Genitive facts for kids
The Genitive case is a form of a noun that indicates the possessive case of a noun, ie: the object that the noun is referencing is owning or possessing some other object.
Several languages have genitive cases, including Latin, Greek, Russian, Finnish and Sanskrit. Compare nominative case, accusative case, dative case, ablative case, vocative case, ergative case.
It is a common misconception that English nouns have a genitive case, marked by the possessive " 's " ending. Linguists however have shown that the English possessive is not a case at all, but rather a clitic, an independent word which however is always written and pronounced as part of the preceding word. This can be shown by the following example: "The King of Sparta's wife was called Helen". Now if the English " 's " were a genitive, then the wife would belong to Sparta; but the " 's " attaches not to the word "Sparta" but to the entire phrase "King of Sparta".

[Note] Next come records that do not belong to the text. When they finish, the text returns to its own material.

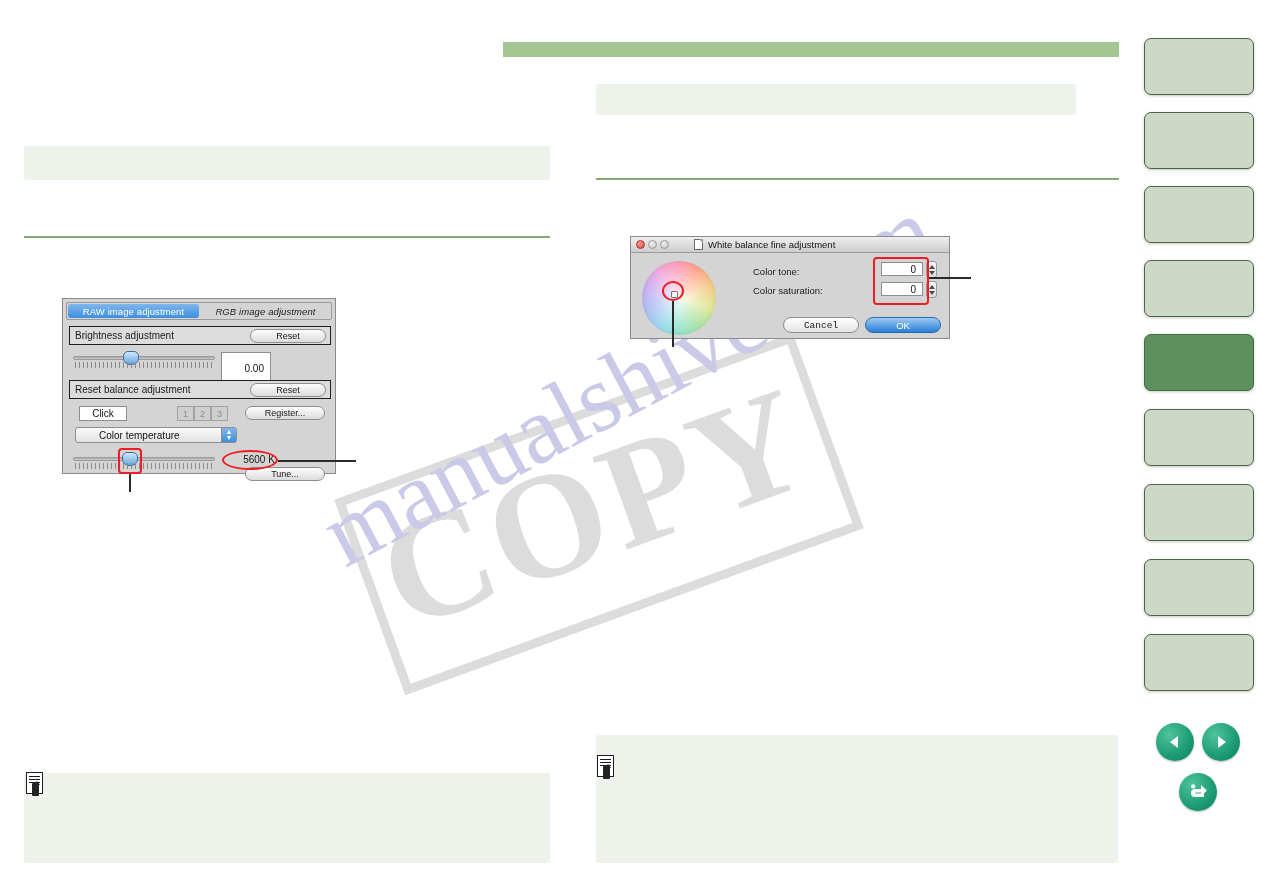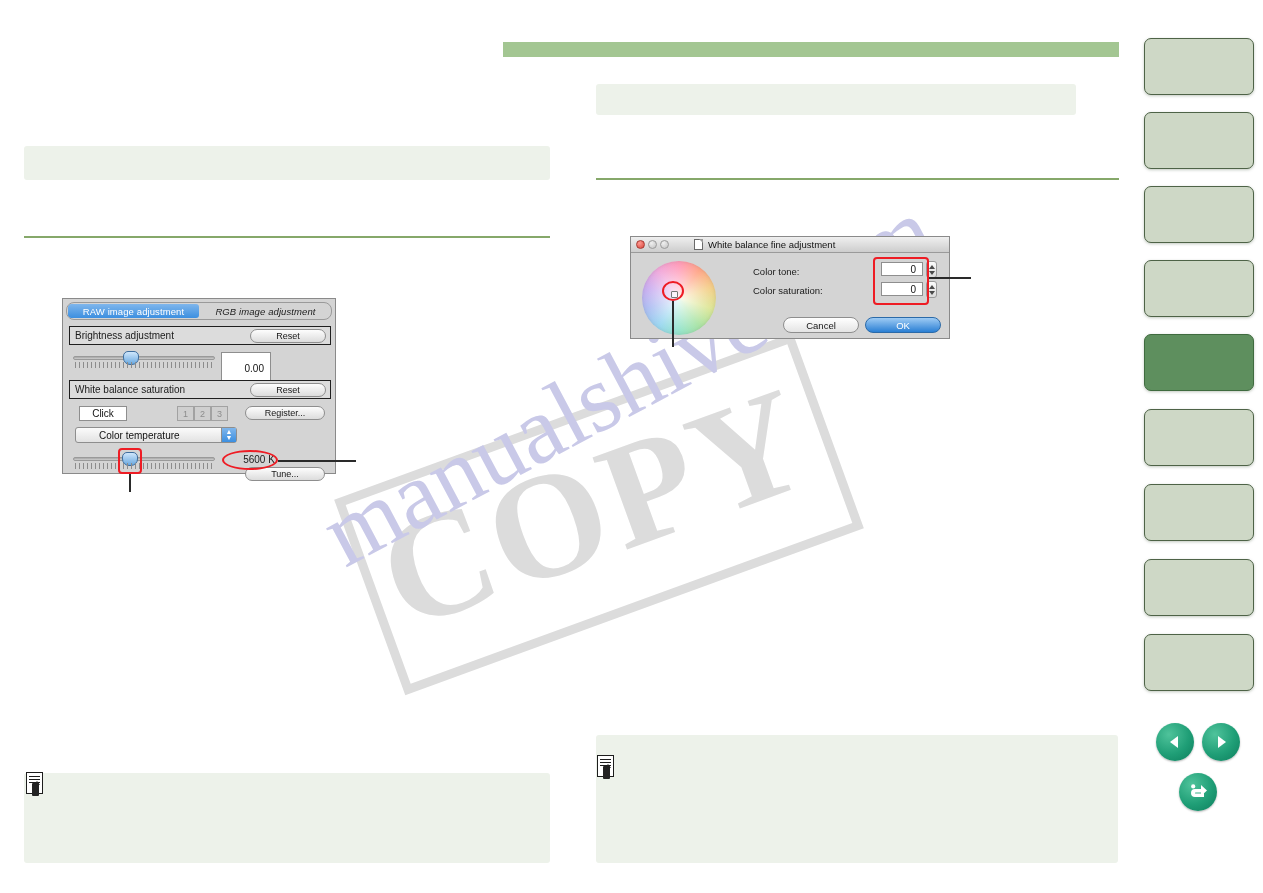"RAW image adjustment" #raw-panel .tabbar { border-radius: 8px -> 2px }
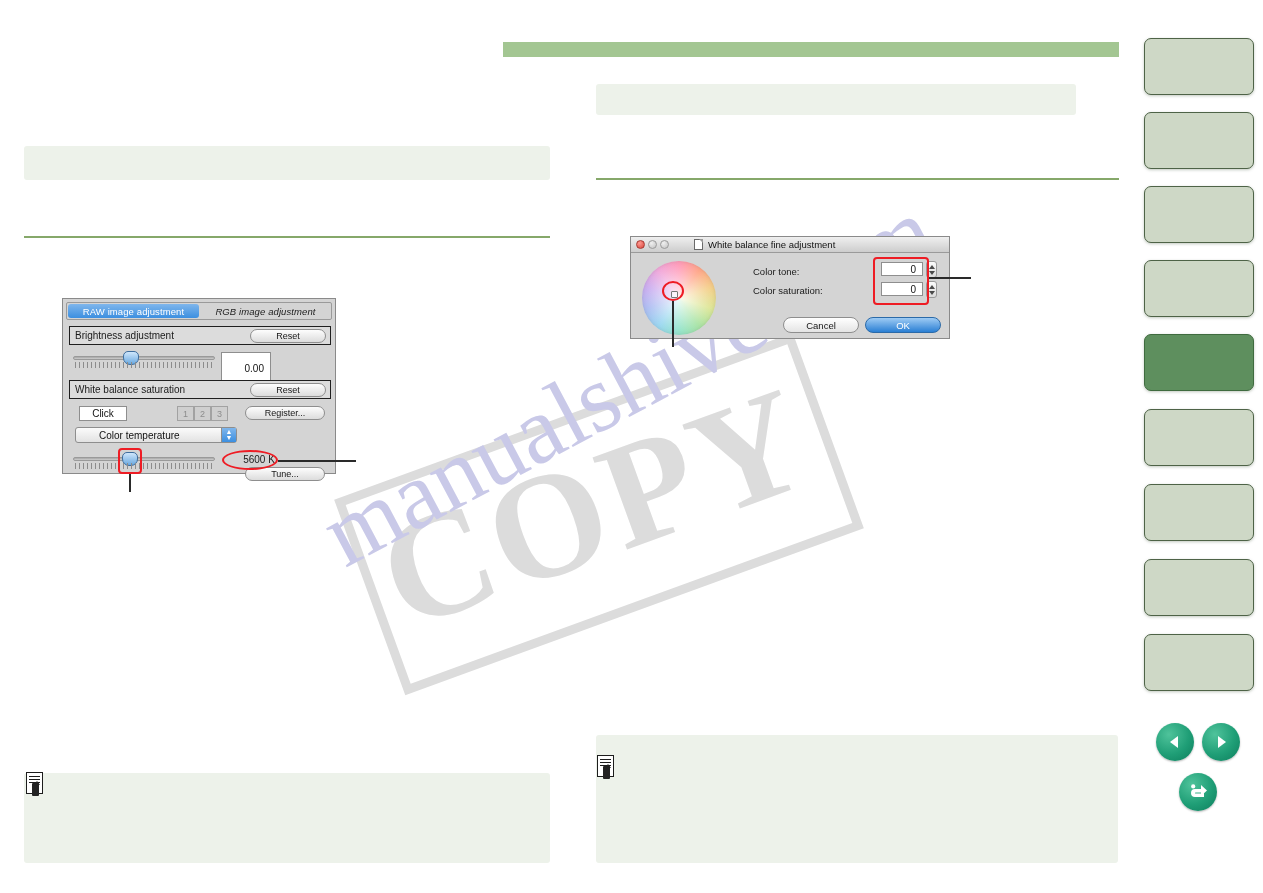"Cancel" .pill.cancel { font-family: none -> Liberation Mono, monospace }
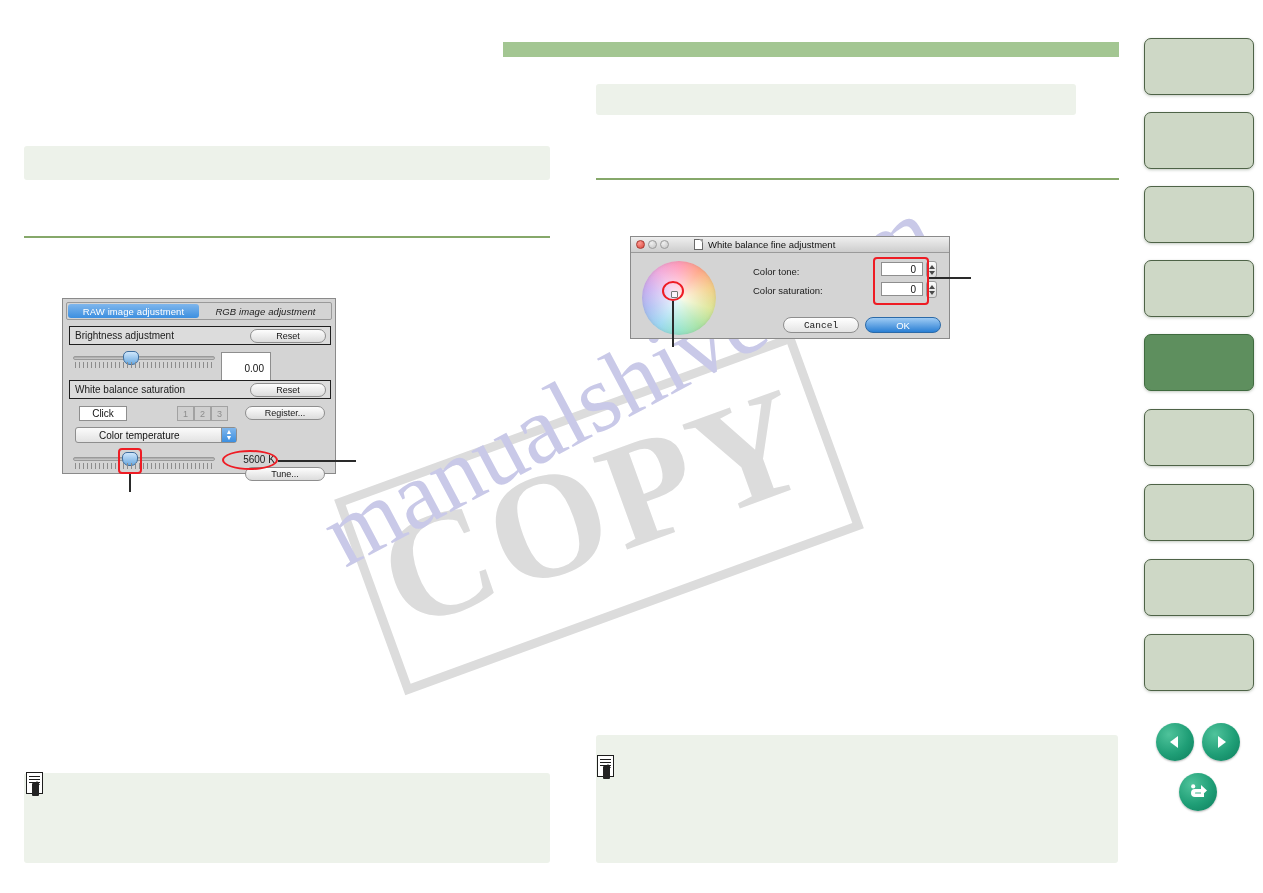"White balance saturation" span.grplabel { text: White balance saturation -> Reset balance adjustment }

That is not to say that the English possessive did not have its origins as a genitive case; but it has developed into being a clitic instead. In Old English, the possessive form of ban (bone) is banes. This developed, later, into the modern English possessive mark of " 's " as in "bone's." The 18th century explanation that the apostrophe might replace a genetive pronoun, as in "the king's horse" being a shortened form of "the king, his horse," is erroneous. Rather, the apostrophe is replacing the "e" from the Old English morphology.